L'Irak, qui a exporté en moyenne 2,58 mbj en mai, compte ainsi atteindre un niveau d'exportation de 3 mbj d'ici la fin de l'année. En février, le pays avait exporté 2,8 mbj, au plus haut depuis plus de deux décennies.

De son côté, l'Iran a légèrement augmenté ses exportations depuis la conclusion en janvier d'un accord intérimaire avec le groupe des 5+1 (États-Unis, France, Royaume-Uni, Russie, Chine et Allemagne) sur le dossier du nucléaire.

A 1,2 mbj, elles restent toutefois plus de deux fois inférieures à ce qu'elles étaient avant la mise en place des sanctions, l'accord intérimaire n'ayant pas levé celles pesant directement sur le secteur énergétique.
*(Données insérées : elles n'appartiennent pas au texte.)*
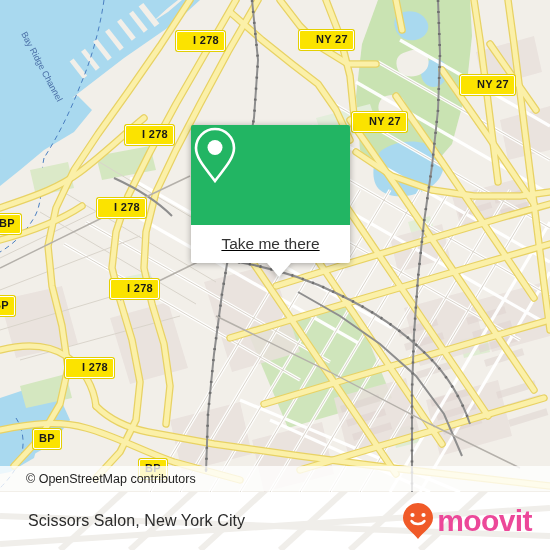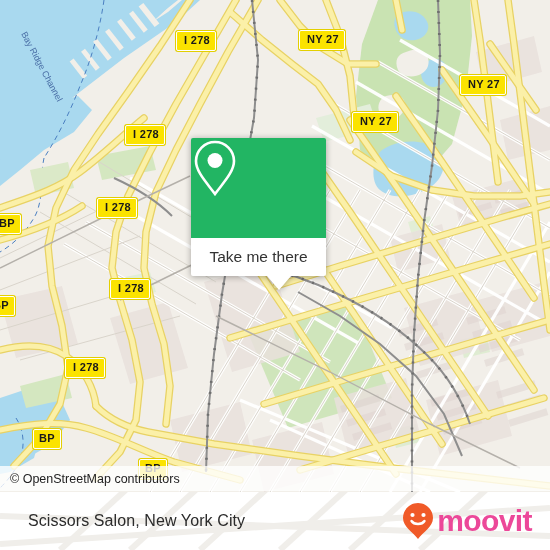--- a/index.html
+++ b/index.html
@@ -19,49 +19,50 @@
     position:absolute;
     background:#fbe300;
     border:1.6px solid #ffffff;
     box-shadow:0 0 0 1px #e3cf00;
     border-radius:2px;
     color:#1a1a1a;
     font-size:11px;
     font-weight:bold;
     line-height:1;
     letter-spacing:.3px;
-    padding:3px 5px 4px 7px;
+    padding:3px 5px 4px 16px;
     white-space:nowrap;
     font-family:"Liberation Sans", sans-serif;
   }
   .shield.bp{font-size:11px;padding:3px 5px 4px 5px;}
 
   .waterlabel{
     position:absolute;
     color:#4a6fa6;
     font-size:9px;
     white-space:nowrap;
     transform-origin:0 0;
     font-family:"Liberation Sans", sans-serif;
   }
 
   
   #attrib{
     position:absolute;left:0;top:466px;width:550px;height:25px;
     background:rgba(255,255,255,.78);
     display:flex;align-items:center;
-    box-sizing:border-box;padding-left:10px;
+    box-sizing:border-box;padding-left:26px;
     font-size:12.5px;color:#222;
     font-family:"Liberation Sans", sans-serif;
   }
 
   
   #popup{
-    position:absolute;left:191px;top:138px;width:135px;
+    position:absolute;left:191px;top:125px;width:159px;
     filter:drop-shadow(0 1px 3px rgba(0,0,0,.33));
+    text-decoration:underline;
   }
   #popup .green{
     background:#22b563;height:100px;width:100%;
     display:flex;align-items:center;justify-content:center;
     border-radius:2px 2px 0 0;
   }
   #popup .bar{
     background:#ffffff;height:38px;width:100%;
     display:flex;align-items:center;justify-content:center;
     color:#333;font-size:15.5px;

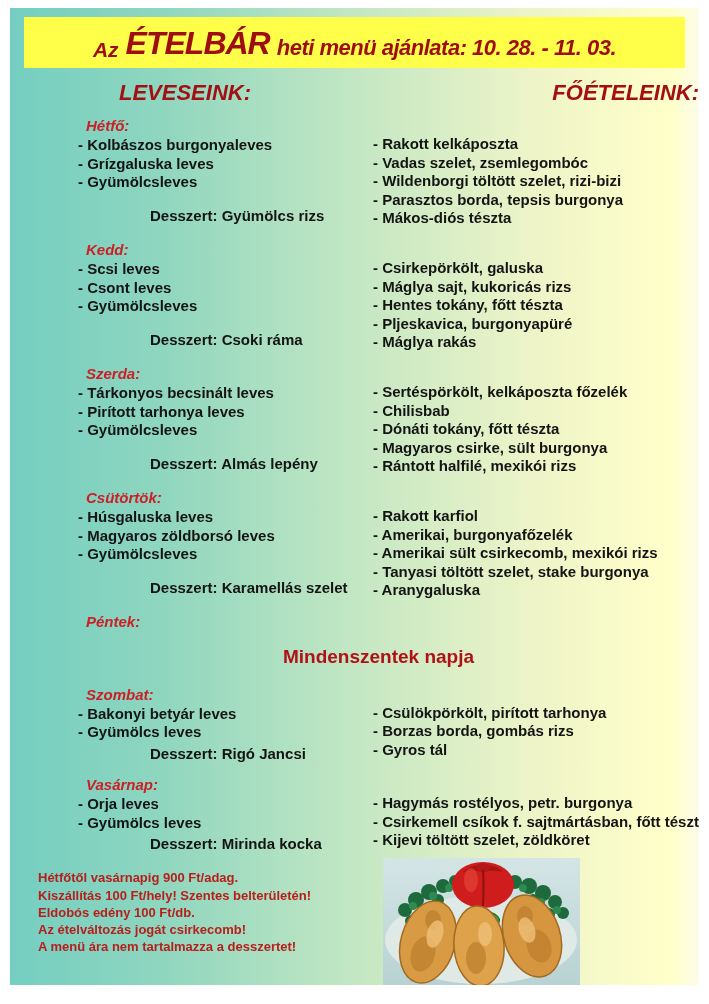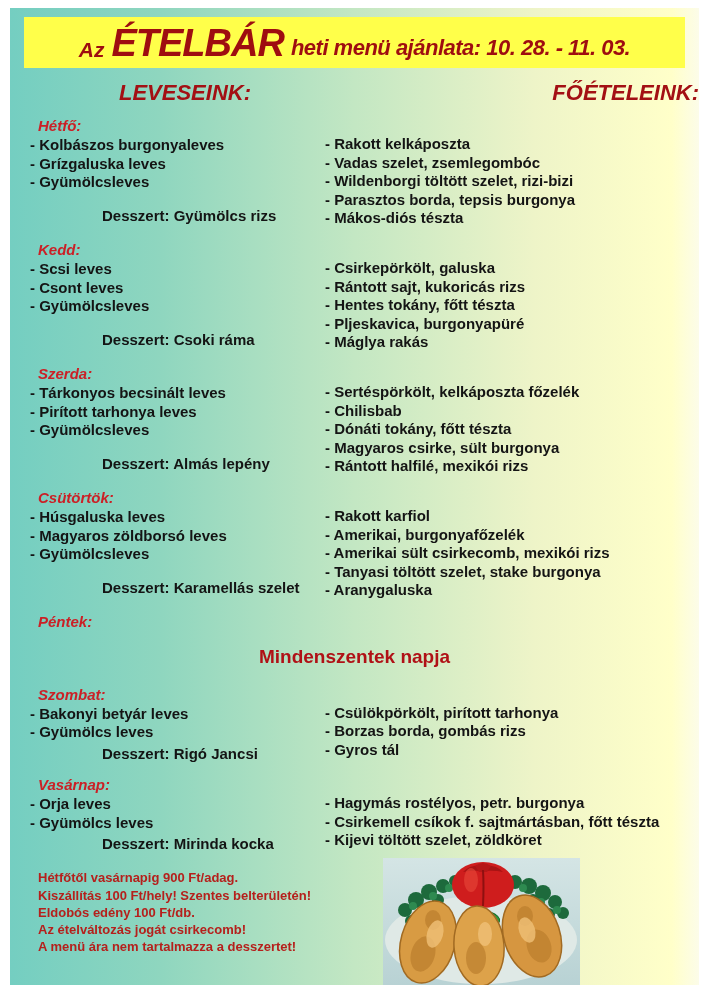--- a/index.html
+++ b/index.html
@@ -4,27 +4,27 @@
 <style>
   html,body{margin:0;padding:0;background:#e8e8e8;}
   .page{position:relative;width:709px;height:1004px;background:#ffffff;margin:0 auto;
         font-family:"Liberation Sans",sans-serif;overflow:hidden;}
   .panel{position:absolute;left:10px;top:8px;width:689px;height:977px;overflow:hidden;
          background:linear-gradient(90deg,#74cec1 0%,#8fd6bf 22%,#c3e7c3 50%,#eef4c8 76%,#ffffc9 96%,#fcfce9 100%);}
   .banner{margin:9px 14px 0 14px;height:51px;background:#ffff4a;
           display:flex;align-items:baseline;justify-content:center;gap:7px;
           color:#9e0d10;font-style:italic;font-weight:bold;white-space:nowrap;}
   .banner .az{font-size:21px;align-self:center;margin-top:14px;}
-  .banner .brand{font-size:38px;letter-spacing:-1px;align-self:center;margin-top:2px;}
+  .banner .brand{font-size:32px;letter-spacing:-1px;align-self:center;margin-top:2px;}
   .banner .rest{font-size:22px;align-self:center;margin-top:10px;letter-spacing:-0.5px;}
   .cols-header{display:grid;grid-template-columns:310px 1fr;margin-top:12px;padding-left:20px;}
   .col-h{font-size:22px;line-height:26px;font-weight:bold;font-style:italic;color:#a31014;}
   .col-h.left{text-align:center;}
   .col-h.right{margin-left:56px;text-align:right;}
-  .days{margin-top:10px;}
+  .days{margin-top:10px;padding-left:48px;}
   .day{display:grid;grid-template-columns:310px 1fr;margin-bottom:12px;}
   .day-name{font-size:15px;font-weight:bold;font-style:italic;color:#cb2026;margin-left:28px;line-height:20px;}
   .soup,.main{font-size:15px;font-weight:bold;color:#141414;line-height:18.6px;white-space:nowrap;}
   .soup{margin-left:20px;}
   .mains{padding-top:19px;margin-left:5px;}
   .dessert{font-size:15px;font-weight:bold;color:#141414;line-height:19px;margin:14px 0 0 92px;white-space:nowrap;}
   .day.compact .dessert{margin-top:2px;}
   .day.label-only{margin-bottom:0;}
   .special{font-size:19px;line-height:22px;font-weight:bold;color:#b01116;text-align:center;margin:14px 0 17px 0;}
   .footer{margin:16px 0 0 28px;}
@@ -70,21 +70,21 @@
       <div class="day">
         <div>
           <div class="day-name">Kedd:</div>
           <div class="soup">- Scsi leves</div>
           <div class="soup">- Csont leves</div>
           <div class="soup">- Gyümölcsleves</div>
           <div class="dessert">Desszert: Csoki ráma</div>
         </div>
         <div class="mains">
           <div class="main">- Csirkepörkölt, galuska</div>
-          <div class="main">- Rántott sajt, kukoricás rizs</div>
+          <div class="main">- Máglya sajt, kukoricás rizs</div>
           <div class="main">- Hentes tokány, főtt tészta</div>
           <div class="main">- Pljeskavica, burgonyapüré</div>
           <div class="main">- Máglya rakás</div>
         </div>
       </div>
 
       <div class="day">
         <div>
           <div class="day-name">Szerda:</div>
           <div class="soup">- Tárkonyos becsinált leves</div>

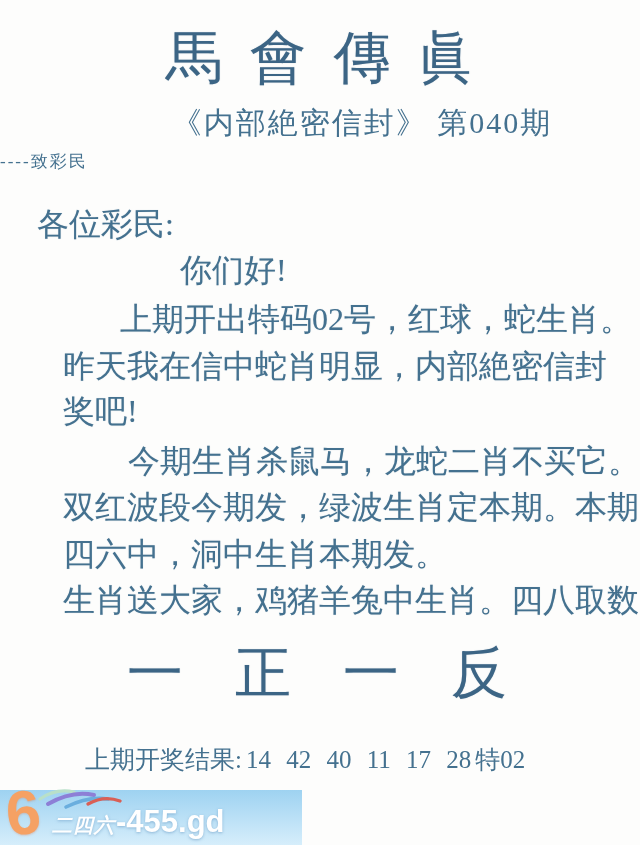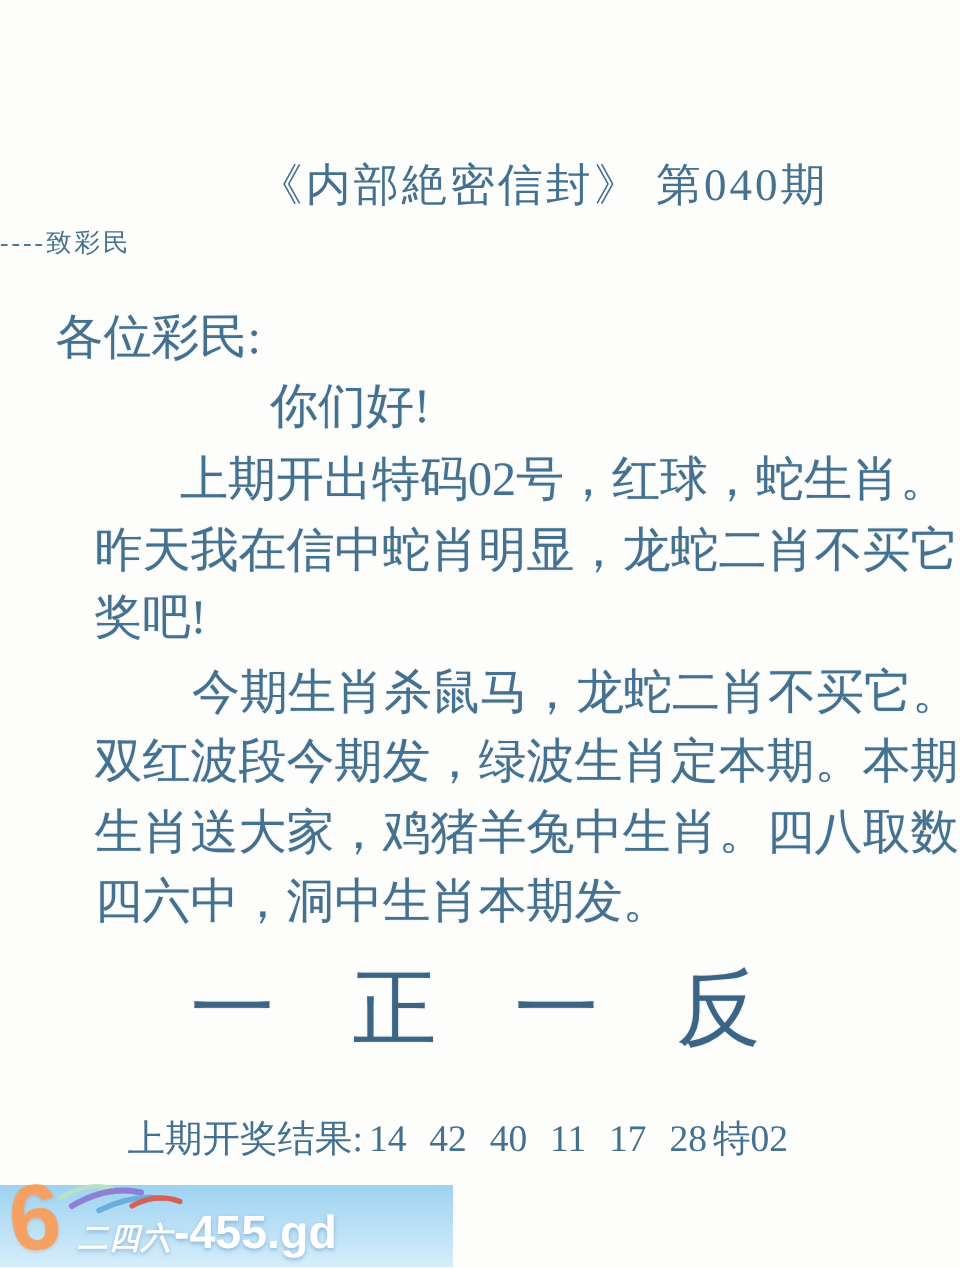--- a/index.html
+++ b/index.html
@@ -84,33 +84,34 @@
   .brand-domain{
     font-family:"Liberation Sans", sans-serif; font-weight:bold;
     font-size:31px; letter-spacing:0px; margin-left:1px;
   }
 </style>
 </head>
 <body>
 
 <div class="page">
 
+  <div class="title">馬會傳眞</div>
   <div class="subtitle">《内部絶密信封》 第040期</div>
   <div class="dedication">----致彩民</div>
 
   <div class="letter">
     <div class="ln ln-0">各位彩民:</div>
     <div class="ln ln-1">你们好!</div>
     <div class="ln ln-2">上期开出特码02号，红球，蛇生肖。</div>
-    <div class="ln ln-3">昨天我在信中蛇肖明显，龙蛇二肖不买它</div>
+    <div class="ln ln-3">昨天我在信中蛇肖明显，内部絶密信封</div>
     <div class="ln ln-4">奖吧!</div>
     <div class="ln ln-5">今期生肖杀鼠马，龙蛇二肖不买它。</div>
     <div class="ln ln-6">双红波段今期发，绿波生肖定本期。本期</div>
+    <div class="ln ln-8">四六中，洞中生肖本期发。</div>
     <div class="ln ln-7">生肖送大家，鸡猪羊兔中生肖。四八取数</div>
-    <div class="ln ln-8">四六中，洞中生肖本期发。</div>
   </div>
 
   <div class="slogan">一 正 一 反</div>
 
   <div class="result"><span>上期开奖结果:</span><span class="nums">14 42 40 11 17 28</span><span>特02</span></div>
 
   <div class="banner">
     <div class="logo-digit">6</div>
     <svg class="swoosh" viewBox="0 0 100 24">
       <path d="M4,12 Q20,1 38,5" stroke="#b9e0c9" stroke-width="3.2" fill="none" stroke-linecap="round"></path>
- Suspendue aux négociations iraniennes -

"L'Iran est probablement le plus grand changement potentiel (pour l'Opep). En cas d'avancées dans les négociations sur le nucléaire, on pourrait observer un allègement des sanctions dans la deuxième partie de l'année", signale Bill Farren-Price.

"Mais c'est un gros point d'interrogation et cela dépend complètement des négociations", tempère-t-il. Un nouveau round de discussions doit justement commencer après la réunion de l'Opep, à partir du 16 juin à Vienne.

Du coup, la réunion du cartel "en décembre (2014) pourrait être assez intéressante, surtout si les négociations avec l'Iran progressent bien", juge M. Pugh.

"Nous pourrions voir les membres de l'Opep réviser les quotas à la réunion de décembre, notamment s'il y a des signes de retour du pétrole iranien sur les marchés mondiaux", ajoute M. Deshpande.

Quant à un retour de la Libye, les analystes l'estiment de moins en moins probable dans l'immédiat.

Ces derniers mois, les autorités ont plusieurs fois déclaré être parvenues à des accords avec les divers protestataires qui bloquent les infrastructures de production et d'exportation du brut, sans que la situation ne s'améliore réellement.

"Je suis de plus en plus pessimiste sur la Libye. Je pense qu'ils reviendront un jour mais probablement pas cette année, peut-être en 2015-2016", conclut M. Pugh.